The first case was reported was by Shigemura et al. [11]; afterward, the same research group reported the use of this sealing system in 12 video-assisted thoracoscopic procedures [12]. Albanese et al. [13] used successfully the system for thoracoscopic lobectomy in 14 small children with congenital lung lesions. We applied this coagulation technique either through thoracotomy or video-assisted thoracoscopy. In the latter procedures, the LigaSure Atlas forceps were used; they can be inserted through a 5 mm porthole, are easy to handle, and allow simultaneous coagulation and section of vessels and/or lung tissue. In our study, the use of this sealing technique improved the ablation of pleural adhesions and hemostasis during lung resections, reducing the use of conventional coagulation methods. We observed no perioperative major bleedings. Two patients undergoing bullectomy had prolonged air leaks that did not required additional procedures. The values of surgical parameters (operating time, length of postoperative drainage and hospitalization) were similar to those for conventional methods.

Compared to staplers, this system allows a better tailoring of nonanatomical lung resection margins, thus saving functional lung tissue, and avoids the use of multiple reloadable cartridges, reducing the costs of disposable surgical supplies. Another advantage is the minimal thermal spread to the tissues surrounding the sealing line; the pathological evaluation of the specimens obtained in both the phases of our study showed that the maximal depth of thermal damage was less than 2 mm (average value: 1.1 mm).
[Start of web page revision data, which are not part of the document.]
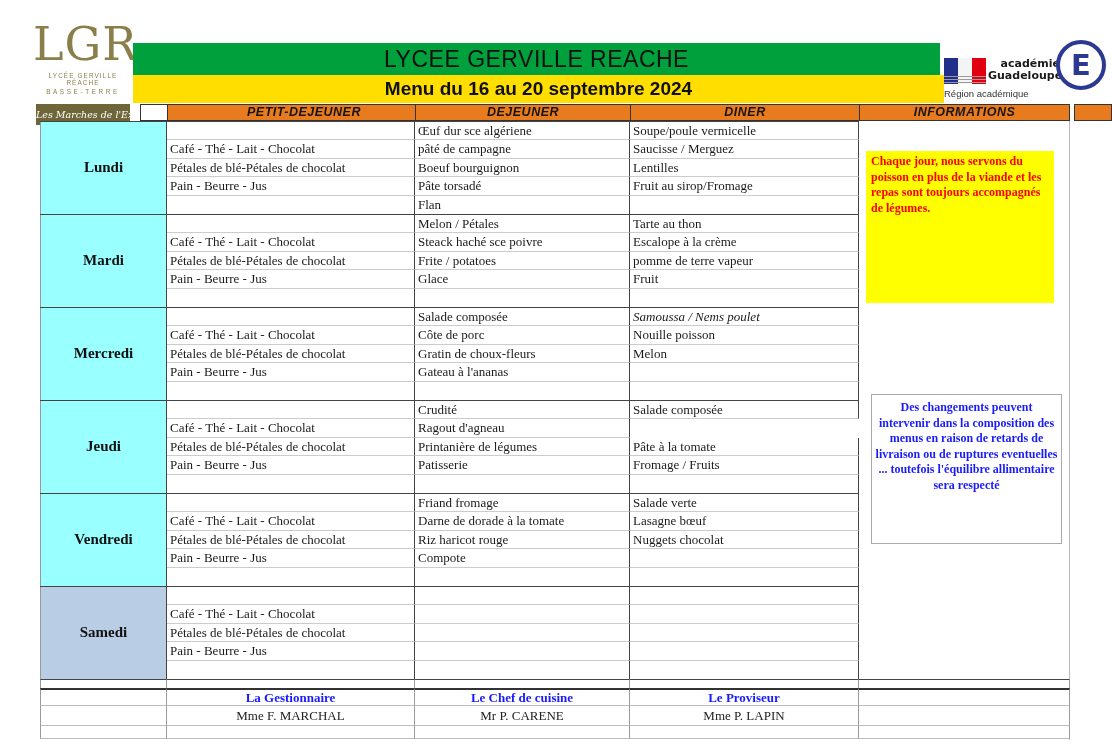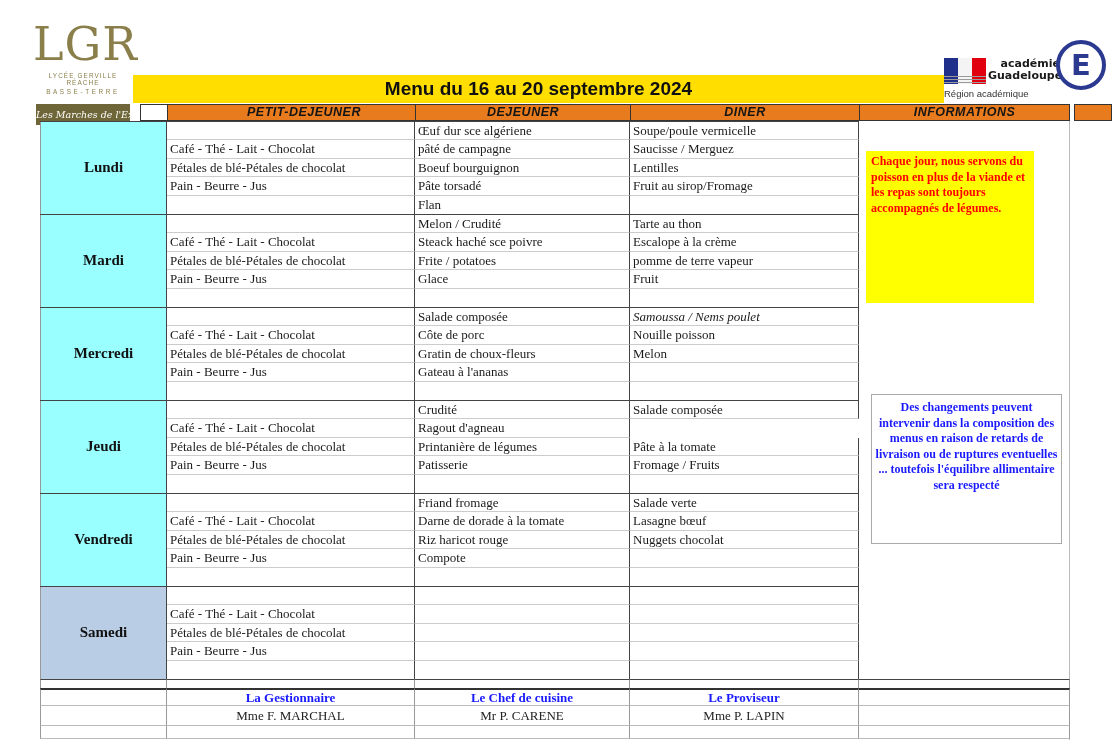"LYCEE GERVILLE REACHE" div.band-green { html: none -> <div>LYCEE GERVILLE REACHE</div> }
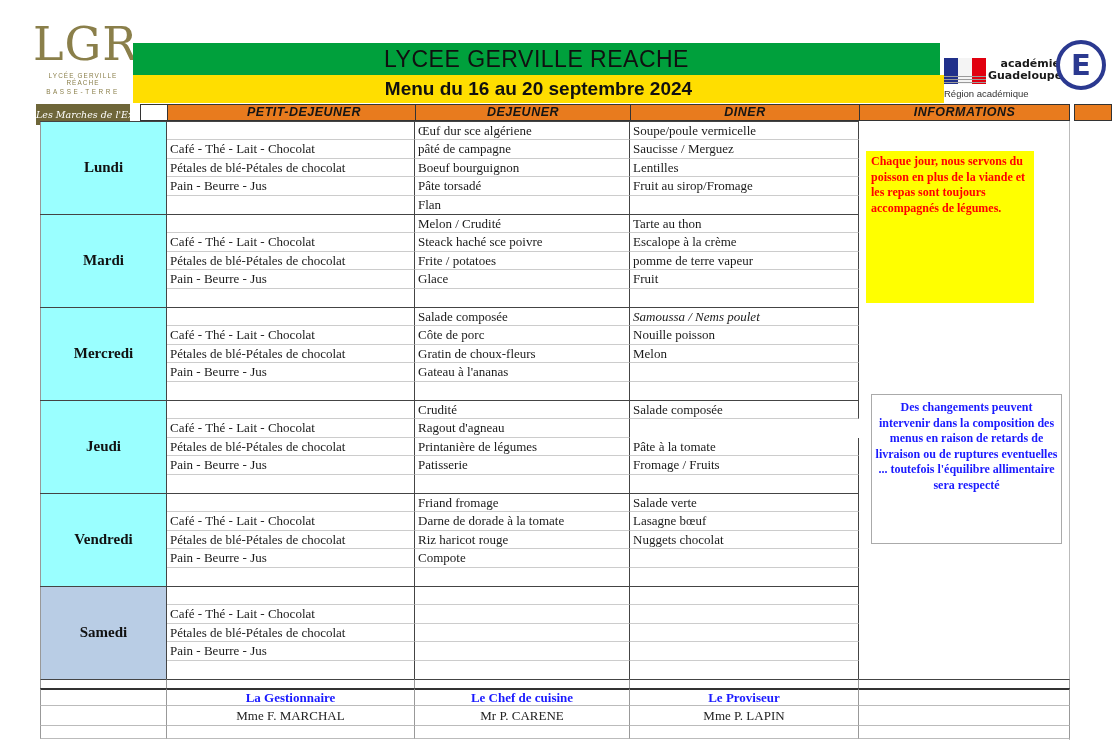"Chaque jour, nous servons du" .notice-yellow { width: 168px -> 188px }
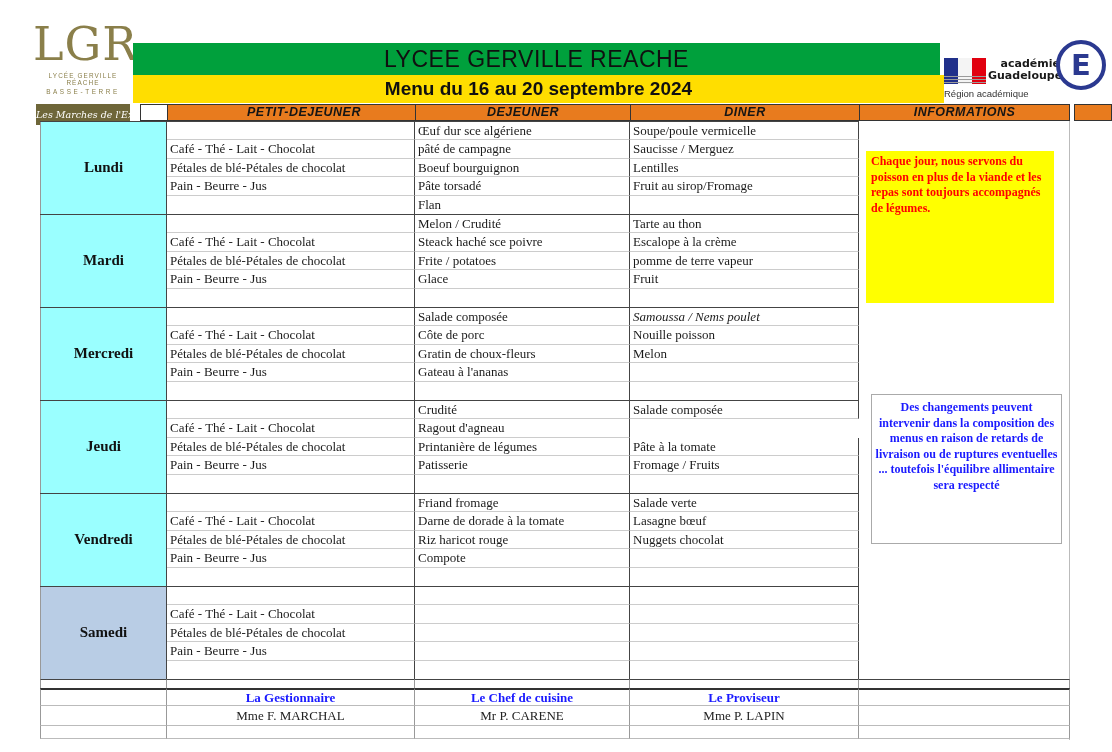"Melon / Crudité" div.menu-cell { text: Crudité -> Pétales }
  • It is easy to use and provides tissue sealing with permanent vessel fusion up to and including 7 mm in diameter without dissection or isolation [3,5,6,8]. Our study demonstrated that pulmonary vessel sealing lines withstand a pressure higher than 150 mmHg [14].
  • The seal is natural, containing only the patient’s own collagen without foreign material.
  • There is minimal sticking, tissue charring, and thermal spread, unlike standard bipolar and monopolar electrosurgery [9]. Our study showed that the maximal depth of thermal damage was less than 2 mm.
  • The system is suitable for lysis of pleural adhesions, bullectomies, and lung wedge resections [10]; our results indicate that the sealing capacity of lung tissue is adequate even with large parenchymal resections.
  • The device may be a valid alternative to staplers, particularly in the thoracoscopic setting [11-13].
  • It avoids the use of multiple reloadable cartridges, thus reducing the costs of disposable surgical supplies.


  • Initial cost.
  • Learning curve
  • The sealing effect of the system is unsatisfactory for bronchi with diameter >3 mm. Thus, Ligasure is not suitable for bronchial sutures and major lung resections.
  • It is necessary to keep the jaws of the forceps clean in order to avoid the adhesion of the sealed tissue to the instrument.